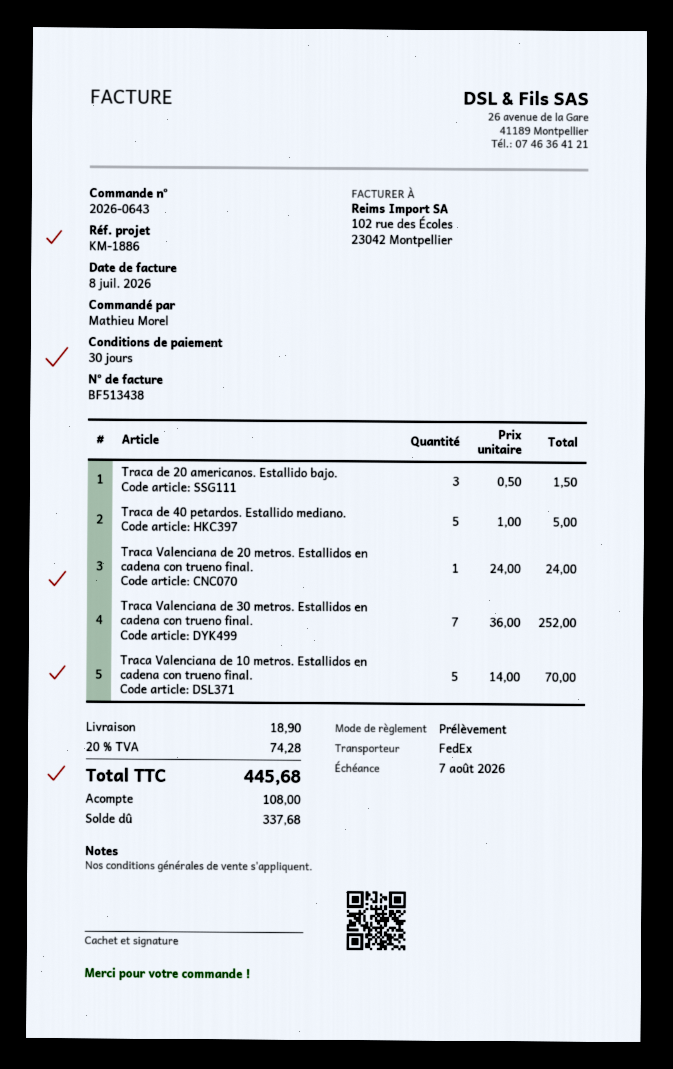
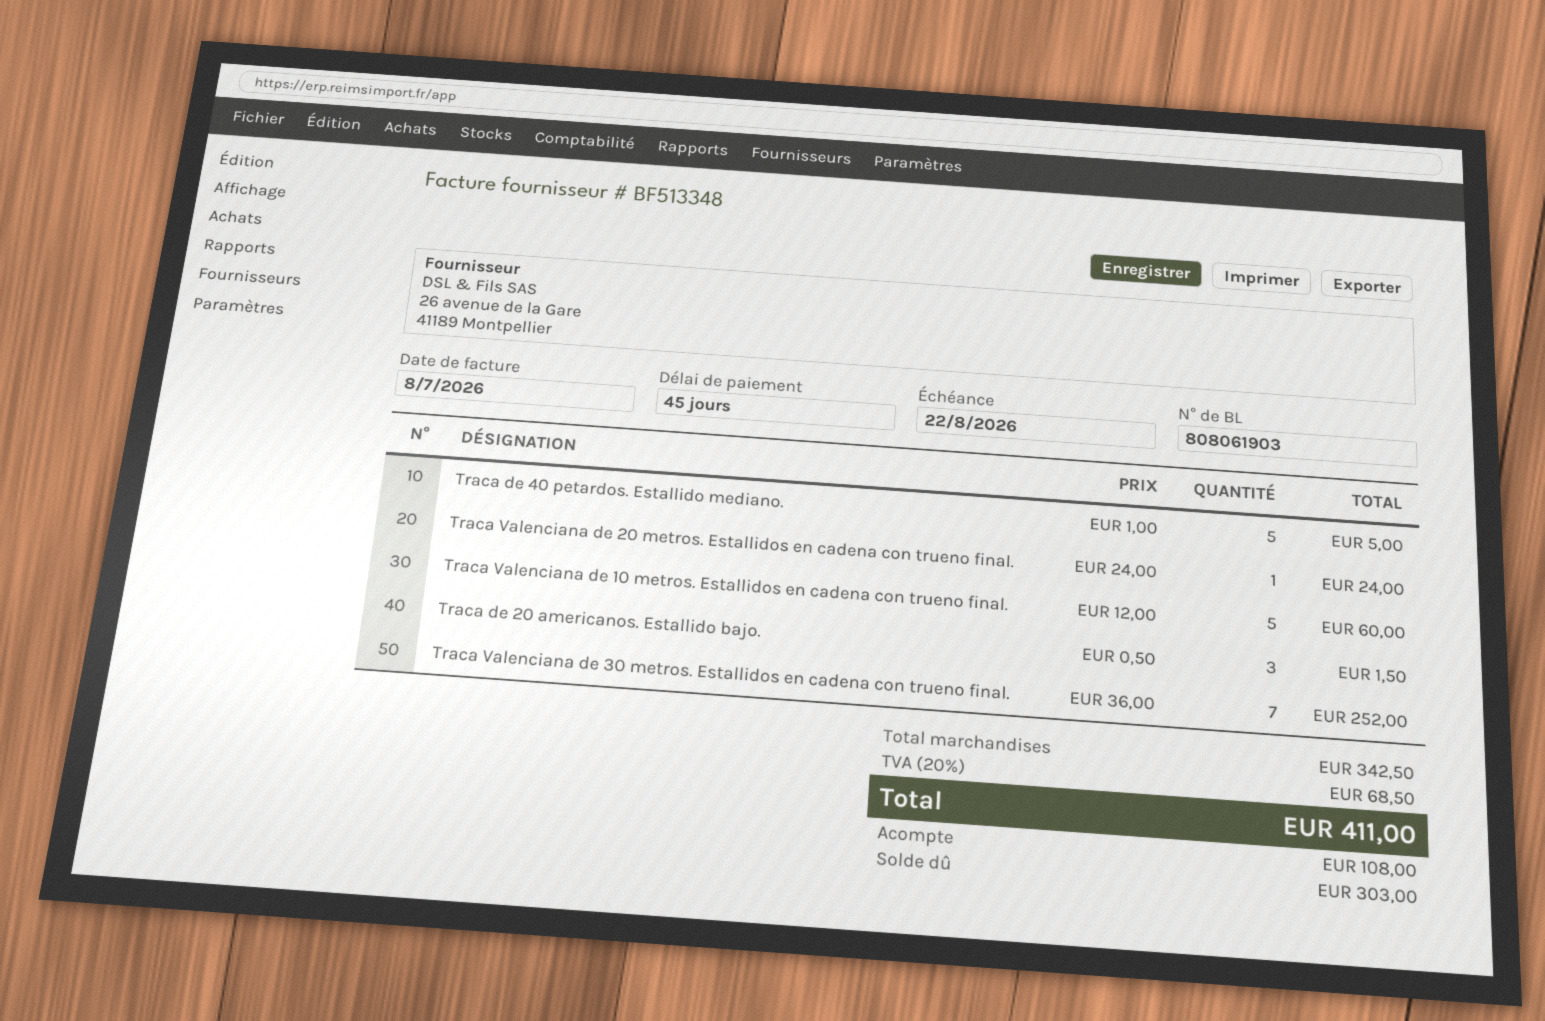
invoice number: BF513438 -> BF513348
payment terms: 30 days -> 45 days
due date: 2026-08-07 -> 2026-08-22
Traca Valenciana de 10 metros. Estallidos en cadena con trueno final.: 5 x 14.00 = 70.00 -> 5 x 12.00 = 60.00
shipping: 18.90 -> none
tax: 20% = 74.28 -> 20% = 68.50
total: 445.68 -> 411.00
balance: 337.68 -> 303.00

◇ ◇ ◇ ◇

**Prompt:**
Copy out the entries exactly. No pictures.

**Task output:**
invoice number: BF513438 -> BF513348
payment terms: 30 days -> 45 days
due date: 2026-08-07 -> 2026-08-22
Traca Valenciana de 10 metros. Estallidos en cadena con trueno final.: 5 x 14.00 = 70.00 -> 5 x 12.00 = 60.00
shipping: 18.90 -> none
tax: 20% = 74.28 -> 20% = 68.50
total: 445.68 -> 411.00
balance: 337.68 -> 303.00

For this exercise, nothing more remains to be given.